What this task involves
Which lines of the records below contain the word "Traveler"? Show each one.
#### Data provided
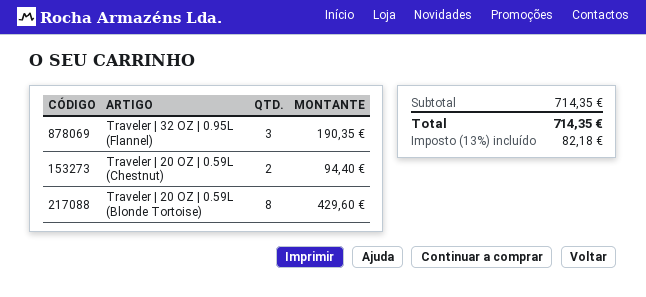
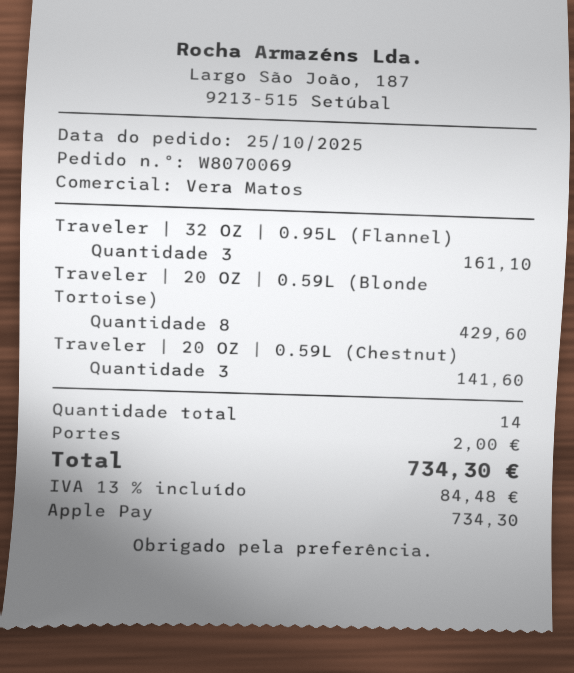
Traveler | 32 OZ | 0.95L (Flannel): 3 for 190.35 -> 3 for 161.10
Traveler | 20 OZ | 0.59L (Chestnut): 2 for 94.40 -> 3 for 141.60
shipping: none -> 2.00
tax: 13% = 82.18 -> 13% = 84.48
total: 714.35 -> 734.30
########
Exercise output
Traveler | 32 OZ | 0.95L (Flannel): 3 for 190.35 -> 3 for 161.10
Traveler | 20 OZ | 0.59L (Chestnut): 2 for 94.40 -> 3 for 141.60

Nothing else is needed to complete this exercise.